Por muito paradoxal que possa parecer, a transferência de competências para as câmaras municipais (uma espécie de regionalização sem o ser) não foi um avanço, mas um retrocesso, um quase regresso ao passado. A gestão da água e da electricidade eram, em tempos, da responsabilidade das câmaras, a par da educação e da saúde (que entretanto foram, e entretanto voltaram). Para além do desafio de gerir recursos humanos em áreas de actuação tão díspares, e do correspondente aumento das despesas correntes (porque é preciso pagar salários e providenciar condições de trabalho), aumenta também exponencialmente a exposição à crítica e ao descontentamento, que, antes, para manifestarmos, tínhamos como horizonte o Porto, ou Aveiro, ou Lisboa, ou um qualquer ‘call center’ automático. Agora, tudo é mais fácil.

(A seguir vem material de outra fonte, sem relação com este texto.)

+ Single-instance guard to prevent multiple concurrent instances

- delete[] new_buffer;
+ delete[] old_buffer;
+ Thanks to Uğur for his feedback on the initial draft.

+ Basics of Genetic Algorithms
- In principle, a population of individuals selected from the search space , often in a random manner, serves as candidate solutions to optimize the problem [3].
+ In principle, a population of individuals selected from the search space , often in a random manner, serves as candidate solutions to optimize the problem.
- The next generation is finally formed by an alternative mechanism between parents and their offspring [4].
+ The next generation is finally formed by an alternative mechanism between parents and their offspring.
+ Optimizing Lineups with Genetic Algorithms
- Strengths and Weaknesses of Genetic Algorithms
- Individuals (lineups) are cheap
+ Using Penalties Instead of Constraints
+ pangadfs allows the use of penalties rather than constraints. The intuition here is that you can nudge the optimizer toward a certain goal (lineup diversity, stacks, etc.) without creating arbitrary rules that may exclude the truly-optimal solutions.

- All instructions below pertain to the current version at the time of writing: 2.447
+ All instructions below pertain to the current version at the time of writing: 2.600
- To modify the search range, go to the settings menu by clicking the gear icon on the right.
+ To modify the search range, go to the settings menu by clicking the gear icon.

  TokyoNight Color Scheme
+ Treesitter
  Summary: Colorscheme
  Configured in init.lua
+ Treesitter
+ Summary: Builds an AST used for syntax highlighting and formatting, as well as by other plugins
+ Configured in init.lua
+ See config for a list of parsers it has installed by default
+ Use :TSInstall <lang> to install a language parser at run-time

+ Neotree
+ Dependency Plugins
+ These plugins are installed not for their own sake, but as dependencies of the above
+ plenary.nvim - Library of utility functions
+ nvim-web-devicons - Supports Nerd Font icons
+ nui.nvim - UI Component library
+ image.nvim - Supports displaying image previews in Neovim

No próprio local onde as coisas não estiverem a funcionar, podemos criticar, e esperar que a proximidade ajude a resolver.
Vem isto a propósito de um artigo publicado na ‘Defesa de Arouca’ de 18 de Fevereiro de 1967, sem assinatura, com o título ‘É preciso dar pancada na Câmara’. E começa logo por dizer ao que vem: ‘Não há serviços nem encargos que não recaiam sobre as Câmaras, necessidades que elas não tenham a obrigação de prover e remediar’. A partir daqui, desfia o rol de obrigações. Prover hospital para cuidar da saúde e ‘asilos de vária ordem, sempre que lhos requeiram’, para além da disponibilização dos ‘partidos médicos’ (os médicos municipais). A ‘construção e reparação de todas as estradas e caminhos, de todas as ruas, largos e praças, de pontes e pontões, em toda a vasta área do concelho’. A construção, reparação e equipamento ‘de todos os edifícios escolares’, com as respectivas ‘despesas a seu cargo’. O abastecimento de água, e respectiva manutenção das condutas. O ‘abastecimento e distribuição de energia eléctrica, para luz pública e particular’, bem como a manutenção das linhas, e ‘assegurar-se a eficiência do serviço’. O ‘equipamento de todas as repartições públicas’. Tudo isto, e mais alguma coisa, que fazia (faz?) com que os ‘encargos pesem sobre as Câmaras e esmagam as suas finanças por forma incomportável’. Muitas destas responsabilidades deixaram de recair sobre as câmaras, mas muitas outras passaram a fazer parte dos seus encargos, o que contribui para que seja mais fácil criticarmos por se fazer do que mostrarmos formas alternativas de se fazer.
Convém relembrarmos que o texto é de 1967, não vá pensar-se que está a acabar de ser escrito. ‘Tudo se pede às Câmaras, até as coisas mais insignificantes e simples, que pouco trabalho dariam aos particulares a resolver e quase nenhuma despesa’. E, mais à frente, ‘A Câmara tem de ser a providência que tudo há-de resolver, que a tudo há-de acudir, possa ou não possa, tenha ou não tenha meios, que disso não se cura de saber. Todos pedem, todos reclamam, todos exigem e querem ser atendidos, mas, quando o são, poucos agradecem. O que se fez, feito está, nisso não se pensa nem, ao menos, é lembrado. Nem os melhoramentos mais importantes são lembrados e faz-se de conta que não existem’. De facto, o alargamento das competências das Câmaras fez com que, de repente, se achasse que tudo é da sua responsabilidade, até o que deveria ser da nossa, de cada um. E talvez seja também por isso que, hoje, qualquer acto de cidadania ou de participação mais activa nos fóruns decisores ou fiscalizadores é algo de altamente louvável (porque raro), em vez de ser considerado normal (se fosse frequente).
Segue o texto, e melhor conclusão não se encontrará: ‘mas o que a alguns dá ainda mais prazer é bater na Câmara, é agradecer-lhe dessa maneira os serviços que presta’. E segue um exemplo, que o autor do texto transcreve, de um leitor que terá dito: ‘Olhe lá… veja isso… de vez em quando, é preciso dar pancada na Câmara’.